INPUT DATA:
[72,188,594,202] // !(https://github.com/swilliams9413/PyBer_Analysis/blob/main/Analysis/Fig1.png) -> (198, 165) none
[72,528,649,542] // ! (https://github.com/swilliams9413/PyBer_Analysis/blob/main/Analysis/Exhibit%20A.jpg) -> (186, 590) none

==

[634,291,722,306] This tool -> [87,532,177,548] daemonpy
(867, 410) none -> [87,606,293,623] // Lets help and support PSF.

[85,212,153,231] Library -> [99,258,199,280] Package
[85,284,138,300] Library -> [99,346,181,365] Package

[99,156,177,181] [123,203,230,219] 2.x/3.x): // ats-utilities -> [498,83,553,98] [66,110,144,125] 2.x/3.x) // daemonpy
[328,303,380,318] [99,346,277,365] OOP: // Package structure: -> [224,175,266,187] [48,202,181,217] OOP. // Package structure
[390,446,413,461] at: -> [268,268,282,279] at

EXERCISE:
Identify how many lines in the entries above include the string "blob", then state that number alone.

RESPONSE TO THE TASK:
2